## BRIEF
Make an exact copy, without pictures, of the lines below from the one containing "However, if some" to the last line, both ends included.

Detected change data
——
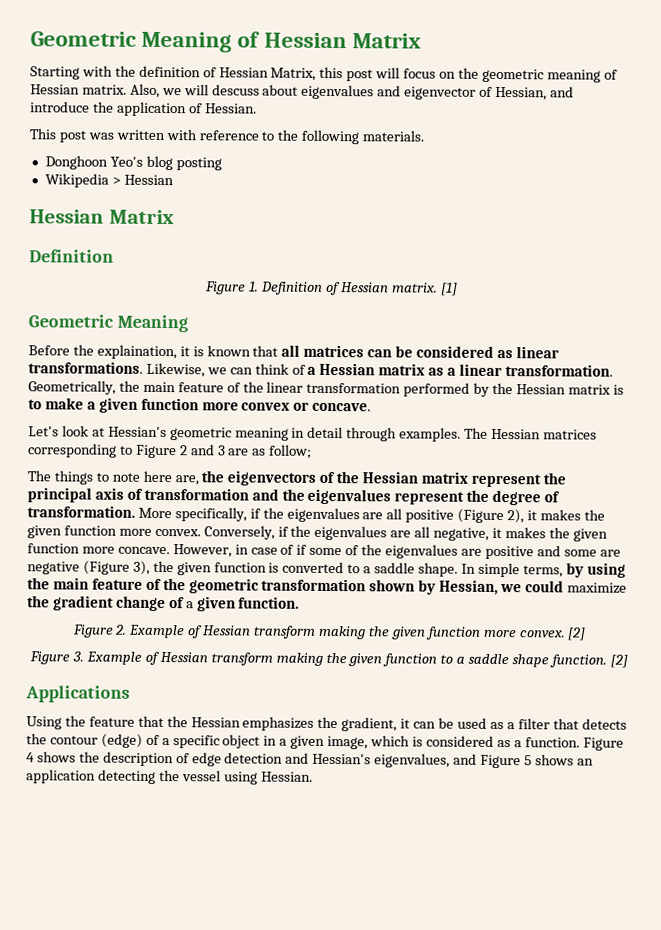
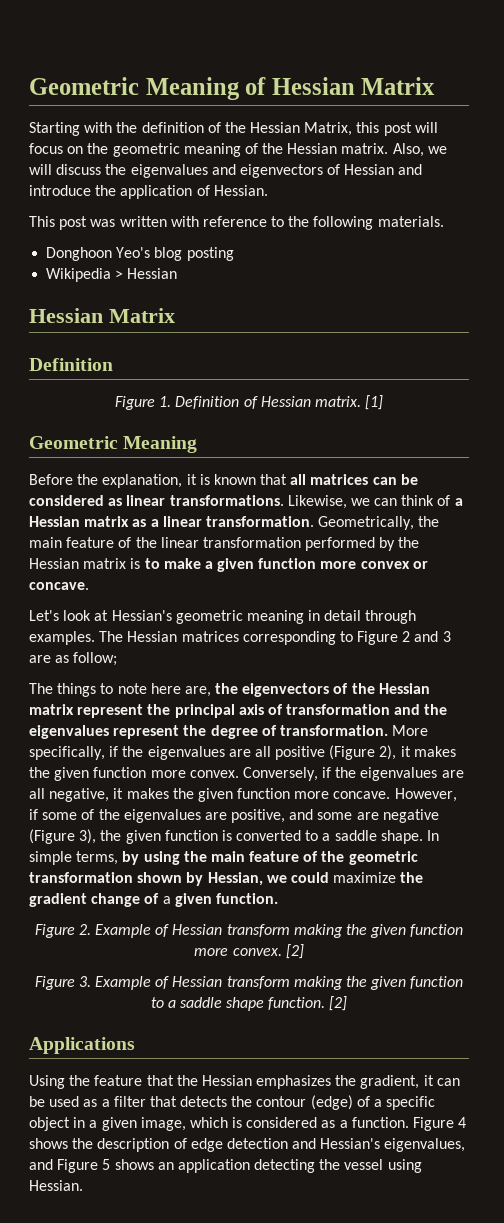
- Starting with the definition of Hessian Matrix, this post will focus on the geometric meaning of Hessian matrix.
+ Starting with the definition of the Hessian Matrix, this post will focus on the geometric meaning of the Hessian matrix.
- Also, we will descuss about eigenvalues and eigenvector of Hessian, and introduce the application of Hessian.
+ Also, we will discuss the eigenvalues and eigenvectors of Hessian and introduce the application of Hessian.
- Before the explaination, it is known that all matrices can be considered as linear transformations.
+ Before the explanation, it is known that all matrices can be considered as linear transformations.
- However, in case of if some of the eigenvalues are positive and some are negative (Figure 3), the given function is converted to a saddle shape.
+ However, if some of the eigenvalues are positive, and some are negative (Figure 3), the given function is converted to a saddle shape.

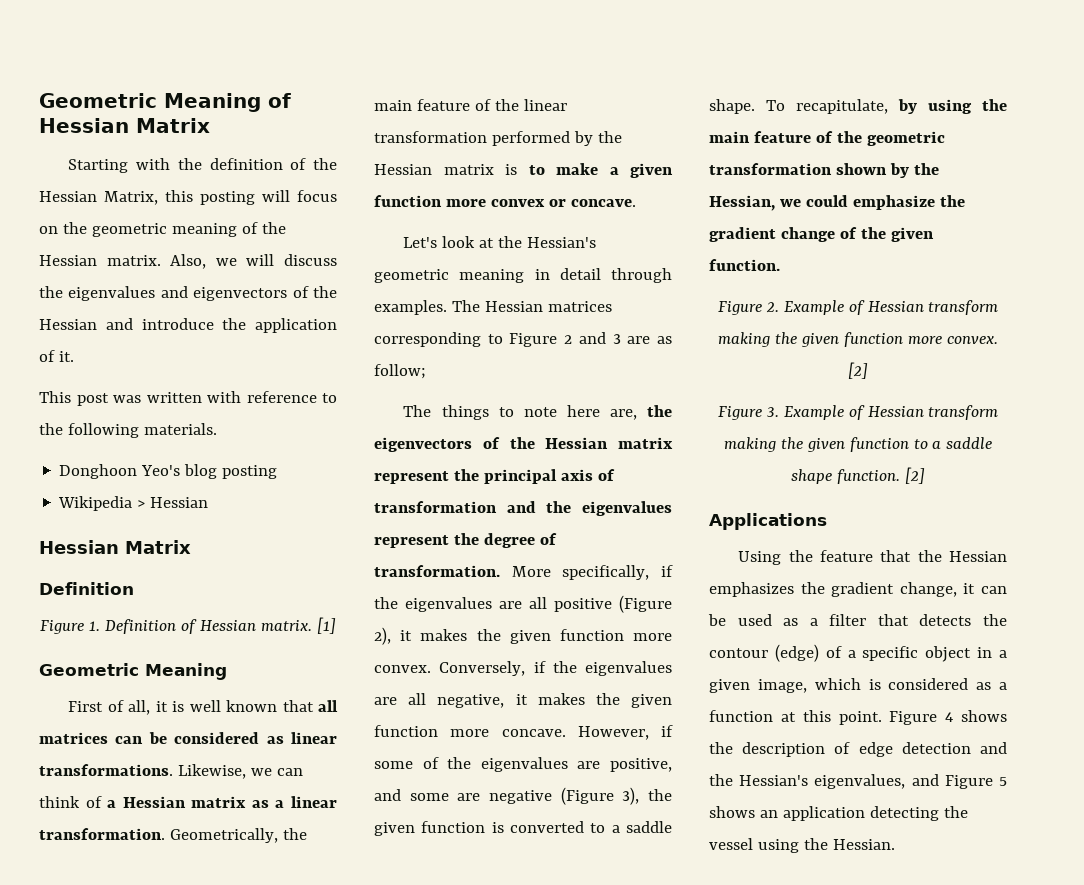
- Starting with the definition of the Hessian Matrix, this post will focus on the geometric meaning of the Hessian matrix.
+ Starting with the definition of the Hessian Matrix, this posting will focus on the geometric meaning of the Hessian matrix.
- Also, we will discuss the eigenvalues and eigenvectors of Hessian and introduce the application of Hessian.
+ Also, we will discuss the eigenvalues and eigenvectors of the Hessian and introduce the application of it.
- Before the explanation, it is known that all matrices can be considered as linear transformations.
+ First of all, it is well known that all matrices can be considered as linear transformations.
- Let's look at Hessian's geometric meaning in detail through examples.
+ Let's look at the Hessian's geometric meaning in detail through examples.
- In simple terms, by using the main feature of the geometric transformation shown by Hessian, we could maximize the gradient change of a given function.
+ To recapitulate, by using the main feature of the geometric transformation shown by the Hessian, we could emphasize the gradient change of the given function.
- Using the feature that the Hessian emphasizes the gradient, it can be used as a filter that detects the contour (edge) of a specific object in a given image, which is considered as a function.
+ Using the feature that the Hessian emphasizes the gradient change, it can be used as a filter that detects the contour (edge) of a specific object in a given image, which is considered as a function at this point.
- Figure 4 shows the description of edge detection and Hessian's eigenvalues, and Figure 5 shows an application detecting the vessel using Hessian.
+ Figure 4 shows the description of edge detection and the Hessian's eigenvalues, and Figure 5 shows an application detecting the vessel using the Hessian.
——
## THE ANSWER
+ However, if some of the eigenvalues are positive, and some are negative (Figure 3), the given function is converted to a saddle shape.

- Starting with the definition of the Hessian Matrix, this post will focus on the geometric meaning of the Hessian matrix.
+ Starting with the definition of the Hessian Matrix, this posting will focus on the geometric meaning of the Hessian matrix.
- Also, we will discuss the eigenvalues and eigenvectors of Hessian and introduce the application of Hessian.
+ Also, we will discuss the eigenvalues and eigenvectors of the Hessian and introduce the application of it.
- Before the explanation, it is known that all matrices can be considered as linear transformations.
+ First of all, it is well known that all matrices can be considered as linear transformations.
- Let's look at Hessian's geometric meaning in detail through examples.
+ Let's look at the Hessian's geometric meaning in detail through examples.
- In simple terms, by using the main feature of the geometric transformation shown by Hessian, we could maximize the gradient change of a given function.
+ To recapitulate, by using the main feature of the geometric transformation shown by the Hessian, we could emphasize the gradient change of the given function.
- Using the feature that the Hessian emphasizes the gradient, it can be used as a filter that detects the contour (edge) of a specific object in a given image, which is considered as a function.
+ Using the feature that the Hessian emphasizes the gradient change, it can be used as a filter that detects the contour (edge) of a specific object in a given image, which is considered as a function at this point.
- Figure 4 shows the description of edge detection and Hessian's eigenvalues, and Figure 5 shows an application detecting the vessel using Hessian.
+ Figure 4 shows the description of edge detection and the Hessian's eigenvalues, and Figure 5 shows an application detecting the vessel using the Hessian.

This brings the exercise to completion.